● Task prompt
Write out exactly the lines below that run from the one containing "- The study" through the one containing "- Patients with", both included, with no other lines.

● Provided records
..........
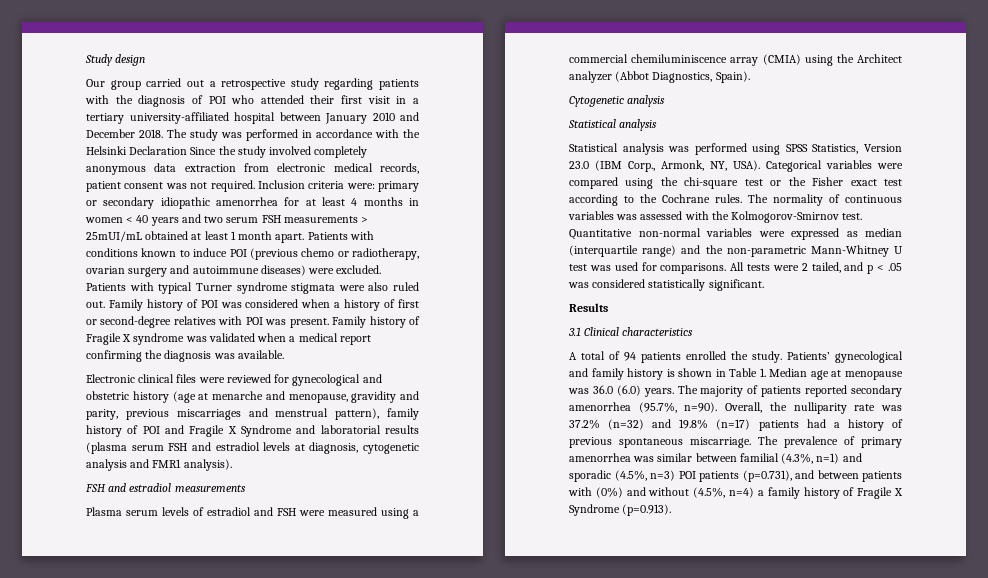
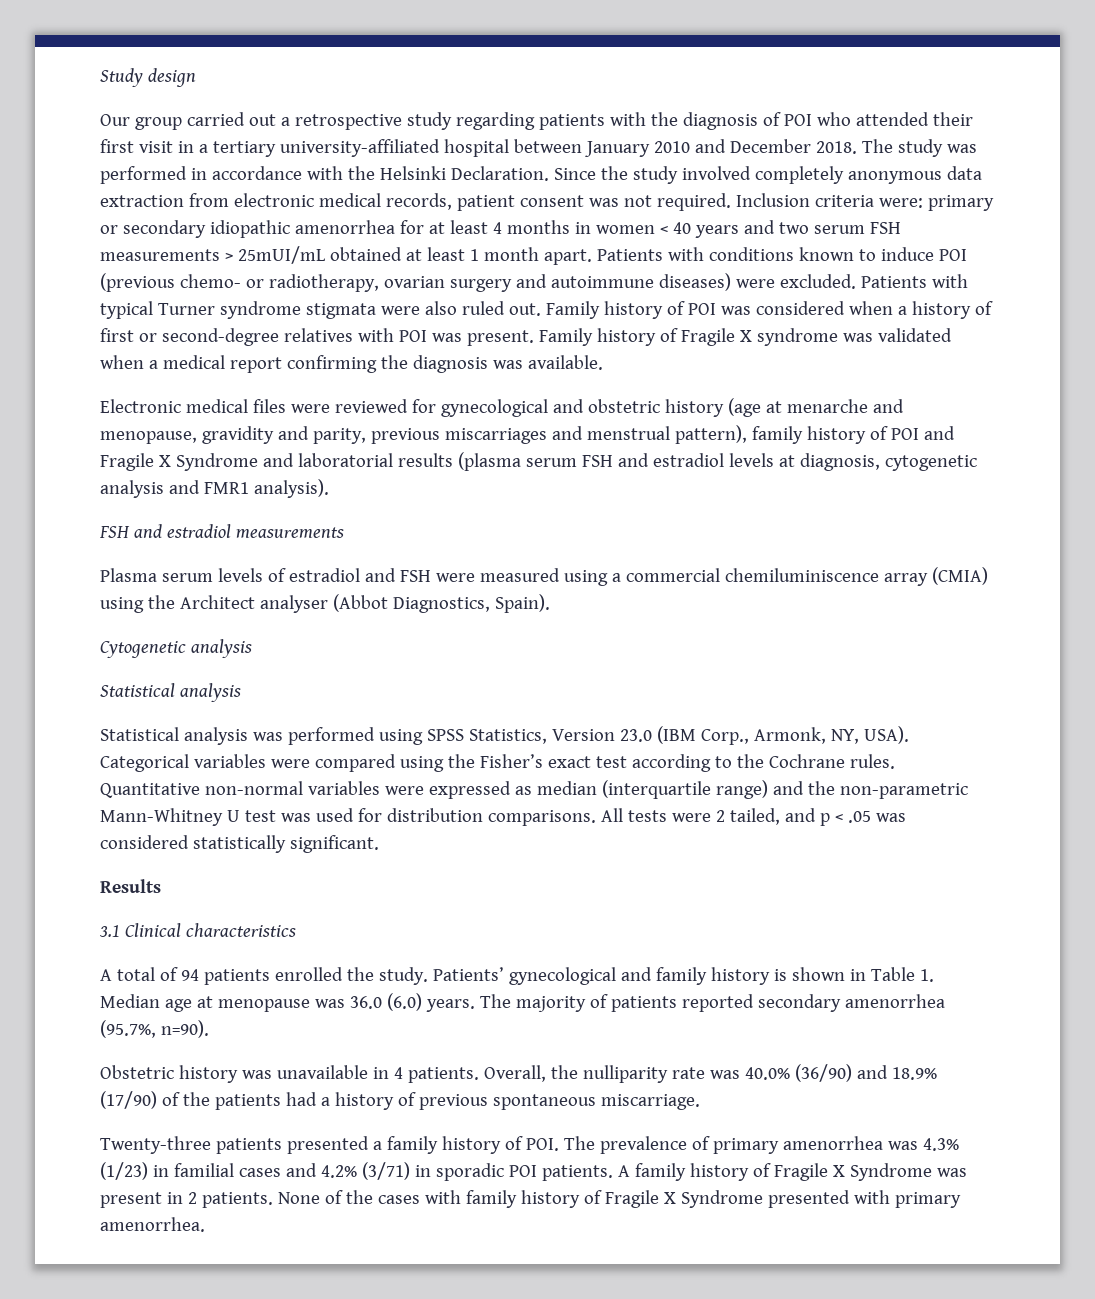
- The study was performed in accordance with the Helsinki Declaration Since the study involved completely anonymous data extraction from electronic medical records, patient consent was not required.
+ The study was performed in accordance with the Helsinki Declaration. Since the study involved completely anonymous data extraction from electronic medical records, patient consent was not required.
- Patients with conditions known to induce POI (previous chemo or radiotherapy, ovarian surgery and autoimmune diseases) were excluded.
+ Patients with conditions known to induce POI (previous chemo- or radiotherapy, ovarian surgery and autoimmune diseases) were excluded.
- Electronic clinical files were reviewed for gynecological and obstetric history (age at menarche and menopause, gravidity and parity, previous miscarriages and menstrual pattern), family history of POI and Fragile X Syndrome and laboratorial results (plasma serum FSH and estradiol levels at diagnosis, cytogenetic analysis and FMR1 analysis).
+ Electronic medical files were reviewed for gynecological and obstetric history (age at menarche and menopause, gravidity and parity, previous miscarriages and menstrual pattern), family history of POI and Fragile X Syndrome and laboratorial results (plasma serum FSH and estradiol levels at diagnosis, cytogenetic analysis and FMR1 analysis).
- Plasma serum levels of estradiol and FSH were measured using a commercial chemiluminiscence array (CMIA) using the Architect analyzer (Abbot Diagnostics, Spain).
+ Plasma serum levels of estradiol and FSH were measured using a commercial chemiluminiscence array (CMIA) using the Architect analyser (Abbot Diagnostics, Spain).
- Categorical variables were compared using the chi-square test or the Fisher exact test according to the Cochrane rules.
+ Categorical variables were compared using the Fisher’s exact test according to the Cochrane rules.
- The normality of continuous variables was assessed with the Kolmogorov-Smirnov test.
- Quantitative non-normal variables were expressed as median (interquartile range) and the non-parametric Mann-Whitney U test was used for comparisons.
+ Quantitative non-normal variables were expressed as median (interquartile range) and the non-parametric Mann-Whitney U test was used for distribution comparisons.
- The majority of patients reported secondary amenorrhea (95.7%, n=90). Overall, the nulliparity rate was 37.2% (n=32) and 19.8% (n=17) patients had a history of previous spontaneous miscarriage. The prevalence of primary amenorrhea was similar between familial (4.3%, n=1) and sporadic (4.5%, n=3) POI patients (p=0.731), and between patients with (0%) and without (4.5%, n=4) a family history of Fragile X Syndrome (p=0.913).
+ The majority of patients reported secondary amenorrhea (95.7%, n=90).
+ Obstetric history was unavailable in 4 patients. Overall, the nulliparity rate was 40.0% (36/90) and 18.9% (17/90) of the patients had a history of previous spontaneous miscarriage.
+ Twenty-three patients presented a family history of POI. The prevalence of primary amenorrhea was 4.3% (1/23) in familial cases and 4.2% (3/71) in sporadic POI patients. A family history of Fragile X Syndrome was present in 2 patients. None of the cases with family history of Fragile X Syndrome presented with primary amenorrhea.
..........
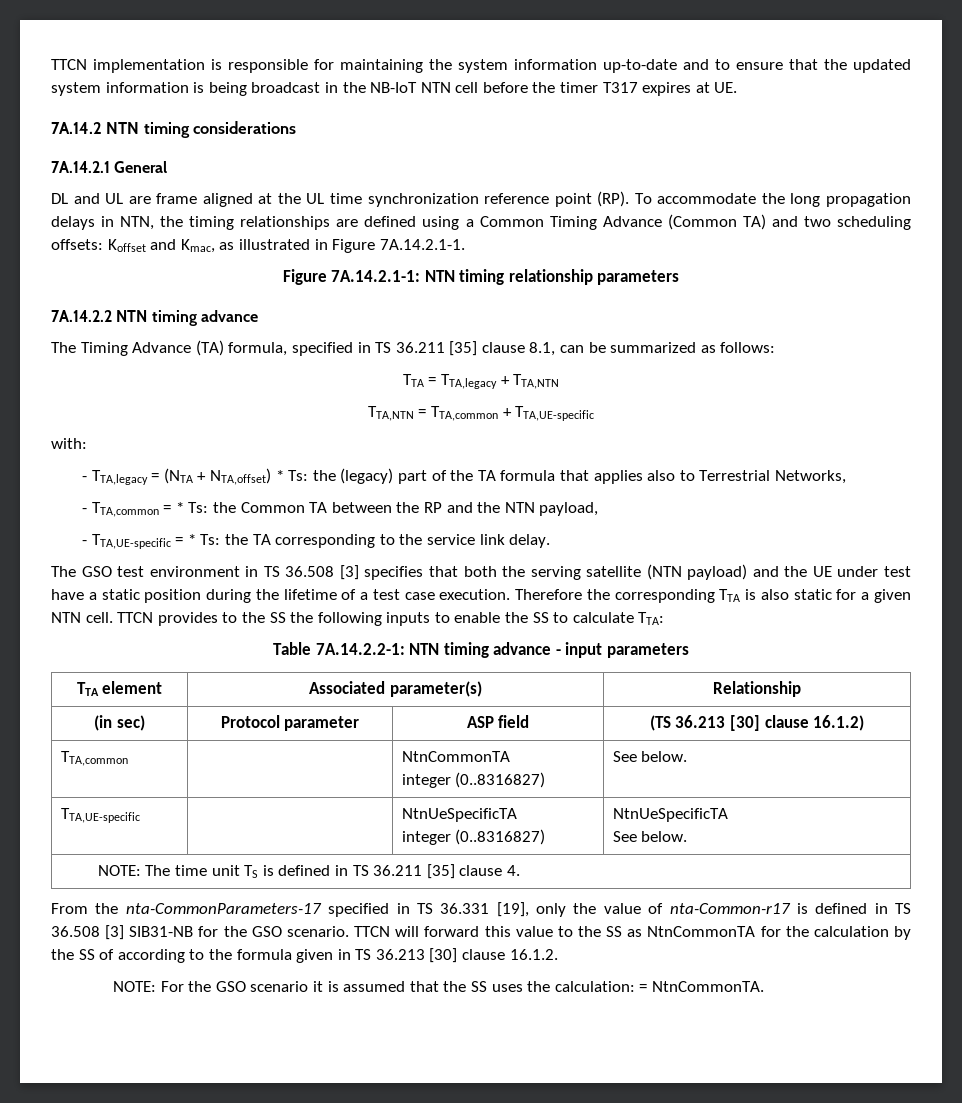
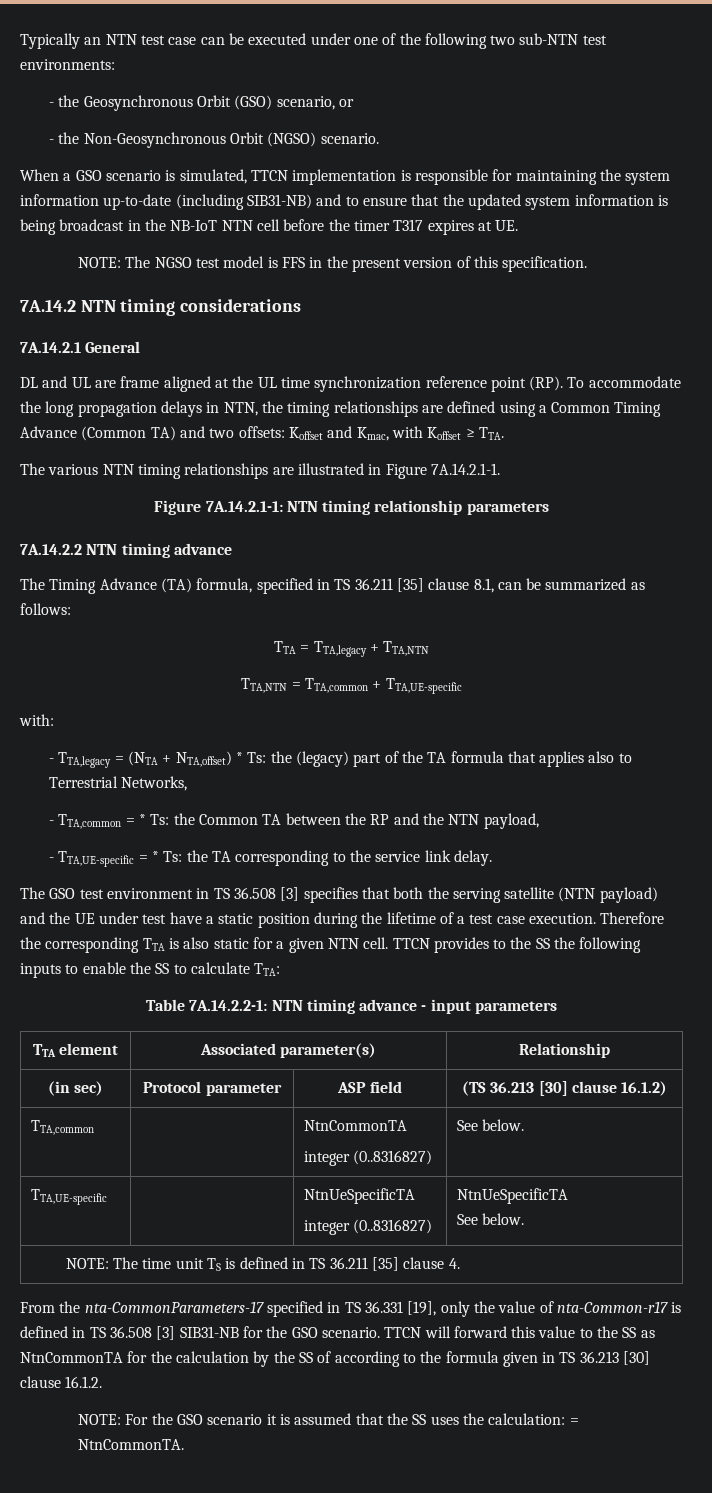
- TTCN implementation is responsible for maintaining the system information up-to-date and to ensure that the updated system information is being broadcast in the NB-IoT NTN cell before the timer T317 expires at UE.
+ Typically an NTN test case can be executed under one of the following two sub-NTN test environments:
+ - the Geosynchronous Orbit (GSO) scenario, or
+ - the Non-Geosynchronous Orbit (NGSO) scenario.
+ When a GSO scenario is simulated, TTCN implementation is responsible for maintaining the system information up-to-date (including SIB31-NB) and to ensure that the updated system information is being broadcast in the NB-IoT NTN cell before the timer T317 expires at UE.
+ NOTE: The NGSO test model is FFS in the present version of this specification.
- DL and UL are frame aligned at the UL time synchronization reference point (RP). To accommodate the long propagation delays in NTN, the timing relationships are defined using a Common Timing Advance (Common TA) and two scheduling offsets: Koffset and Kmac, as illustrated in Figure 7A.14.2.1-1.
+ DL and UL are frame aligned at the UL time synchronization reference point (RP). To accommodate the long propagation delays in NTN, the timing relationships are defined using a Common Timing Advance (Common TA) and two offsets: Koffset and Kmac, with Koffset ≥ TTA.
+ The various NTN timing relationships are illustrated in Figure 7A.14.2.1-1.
..........
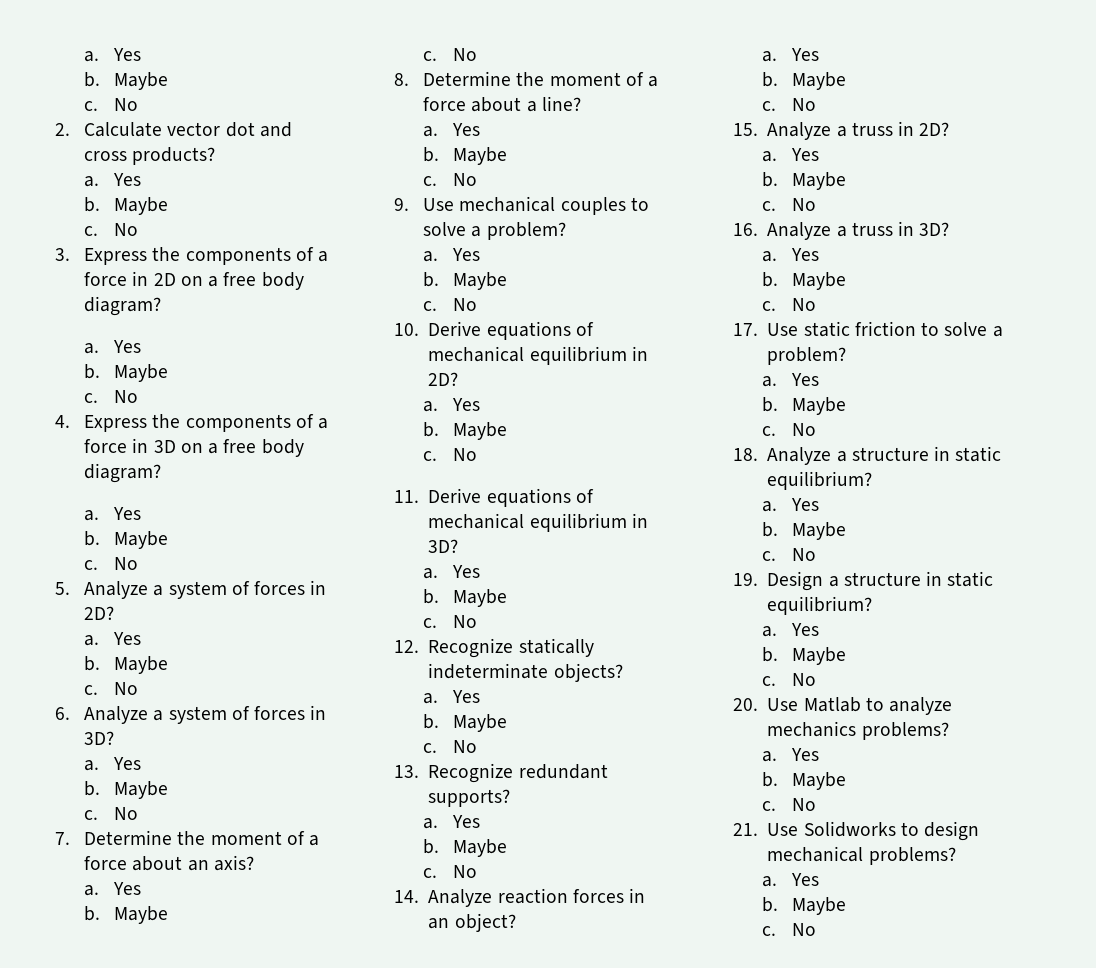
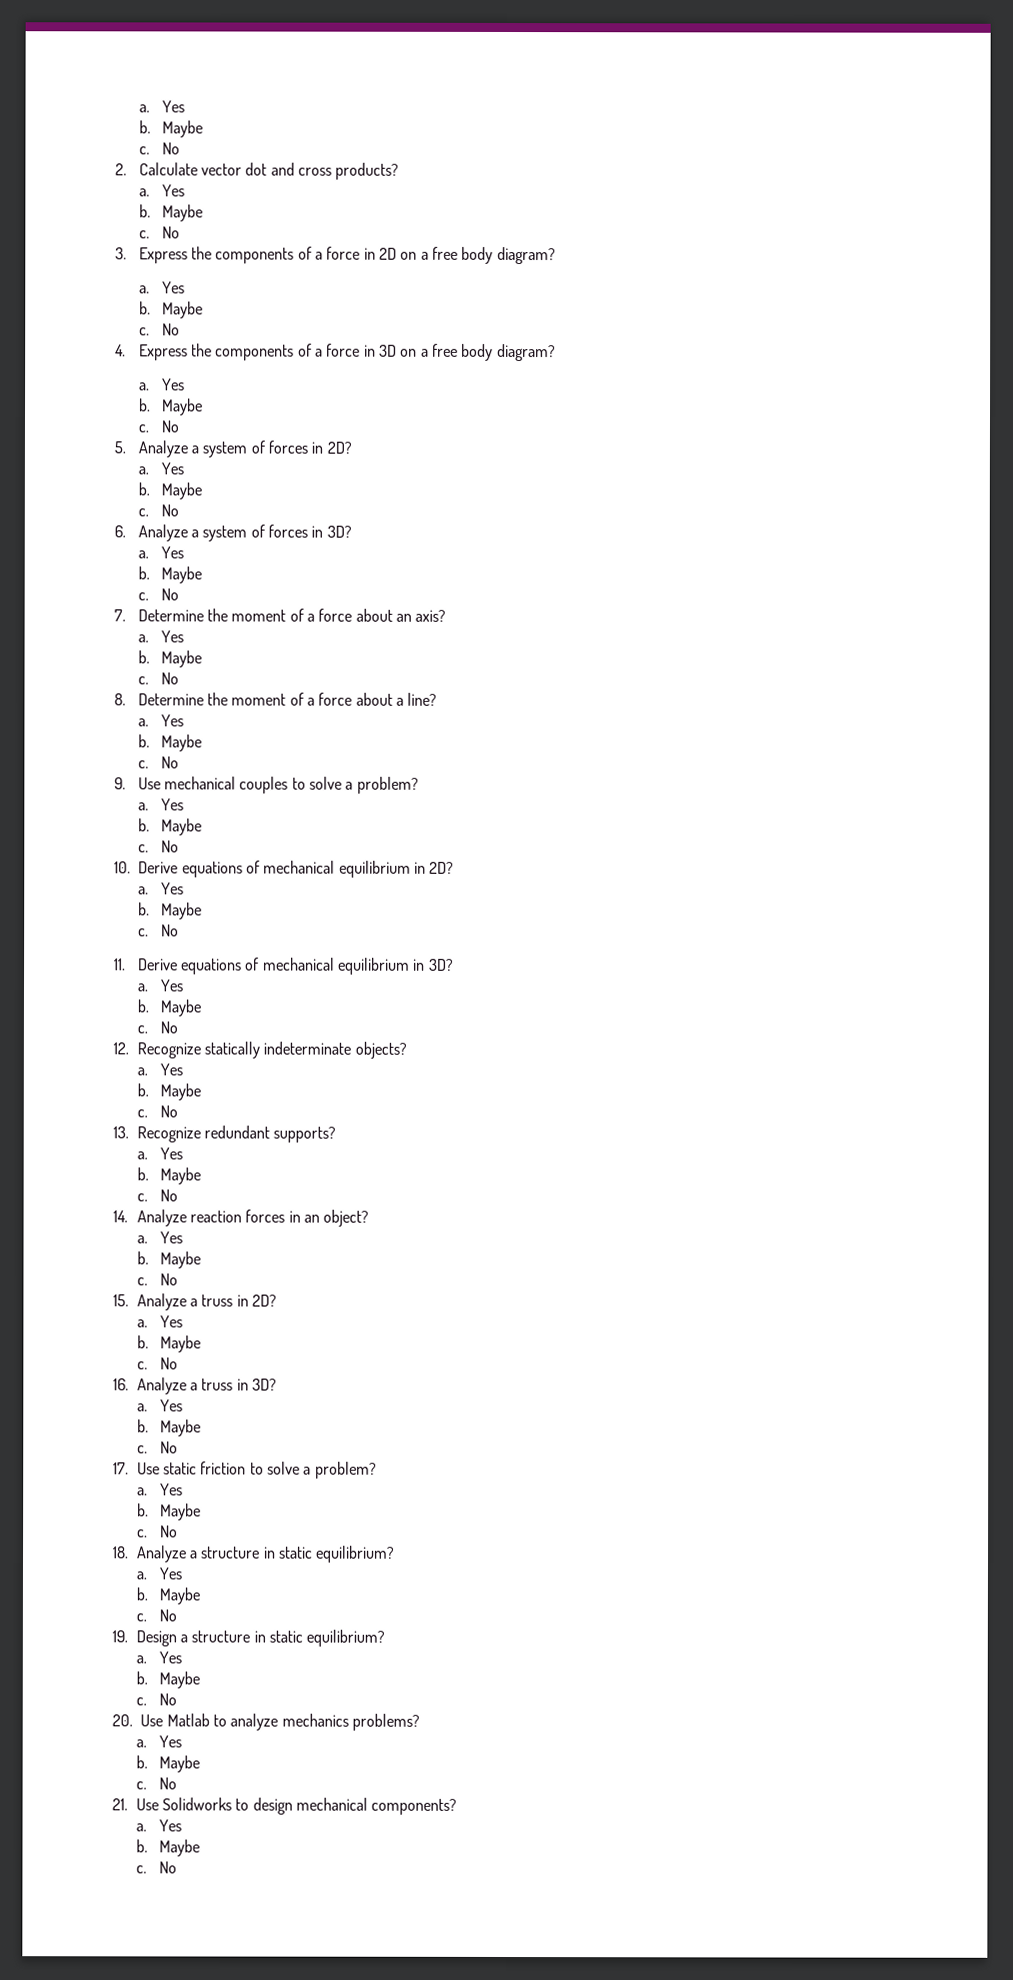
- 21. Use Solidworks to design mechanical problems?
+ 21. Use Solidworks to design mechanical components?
..........
● Reply
- The study was performed in accordance with the Helsinki Declaration Since the study involved completely anonymous data extraction from electronic medical records, patient consent was not required.
+ The study was performed in accordance with the Helsinki Declaration. Since the study involved completely anonymous data extraction from electronic medical records, patient consent was not required.
- Patients with conditions known to induce POI (previous chemo or radiotherapy, ovarian surgery and autoimmune diseases) were excluded.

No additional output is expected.